* Revision comparison data:
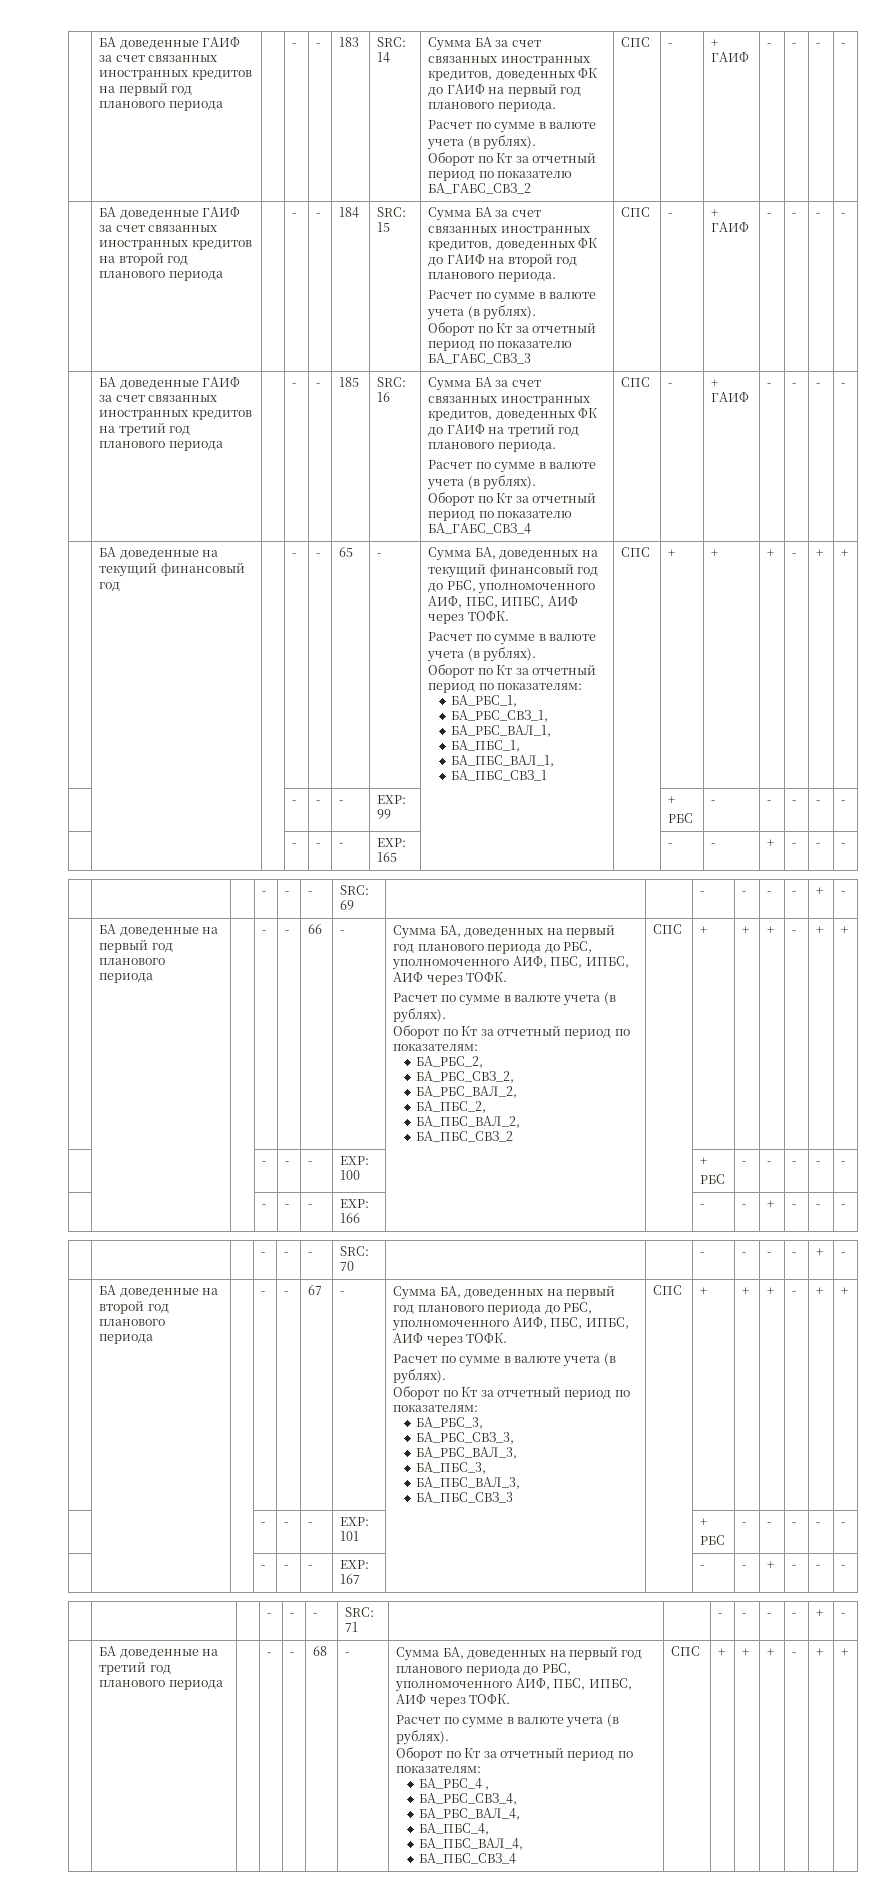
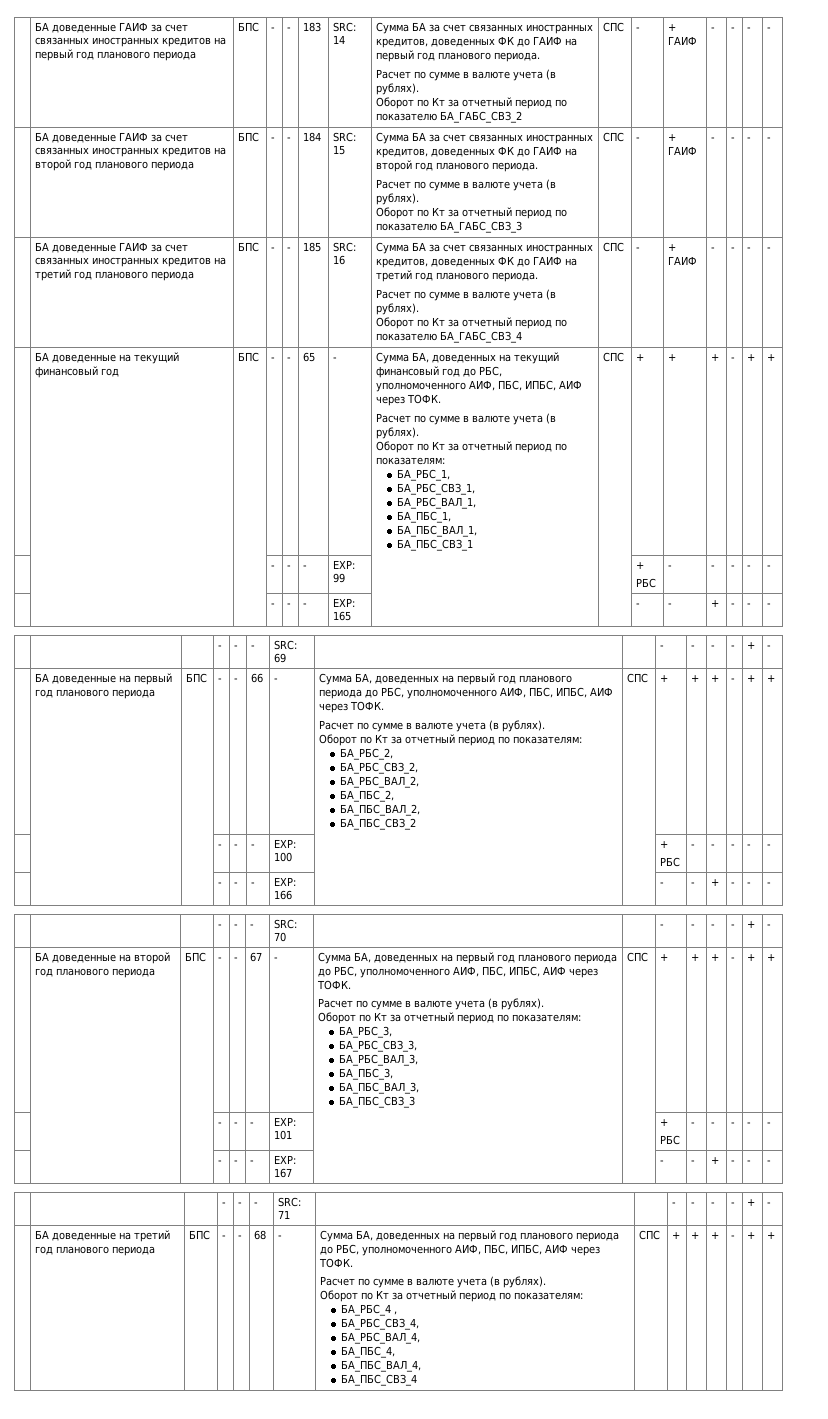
- БА доведенные ГАИФ за счет связанных иностранных кредитов на первый год планового периода
+ БА доведенные ГАИФ за счет связанных иностранных кредитов на первый год планового периода | БПС
- БА доведенные ГАИФ за счет связанных иностранных кредитов на второй год планового периода
+ БА доведенные ГАИФ за счет связанных иностранных кредитов на второй год планового периода | БПС
- БА доведенные ГАИФ за счет связанных иностранных кредитов на третий год планового периода
+ БА доведенные ГАИФ за счет связанных иностранных кредитов на третий год планового периода | БПС
- БА доведенные на текущий финансовый год
+ БА доведенные на текущий финансовый год | БПС
- БА доведенные на первый год планового периода
+ БА доведенные на первый год планового периода | БПС
- БА доведенные на второй год планового периода
+ БА доведенные на второй год планового периода | БПС
- БА доведенные на третий год планового периода
+ БА доведенные на третий год планового периода | БПС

* TO DO: In the reply, each line of the data must appear exactly as written, and no picture may appear.

* SOLUTION:
- БА доведенные ГАИФ за счет связанных иностранных кредитов на первый год планового периода
+ БА доведенные ГАИФ за счет связанных иностранных кредитов на первый год планового периода | БПС
- БА доведенные ГАИФ за счет связанных иностранных кредитов на второй год планового периода
+ БА доведенные ГАИФ за счет связанных иностранных кредитов на второй год планового периода | БПС
- БА доведенные ГАИФ за счет связанных иностранных кредитов на третий год планового периода
+ БА доведенные ГАИФ за счет связанных иностранных кредитов на третий год планового периода | БПС
- БА доведенные на текущий финансовый год
+ БА доведенные на текущий финансовый год | БПС
- БА доведенные на первый год планового периода
+ БА доведенные на первый год планового периода | БПС
- БА доведенные на второй год планового периода
+ БА доведенные на второй год планового периода | БПС
- БА доведенные на третий год планового периода
+ БА доведенные на третий год планового периода | БПС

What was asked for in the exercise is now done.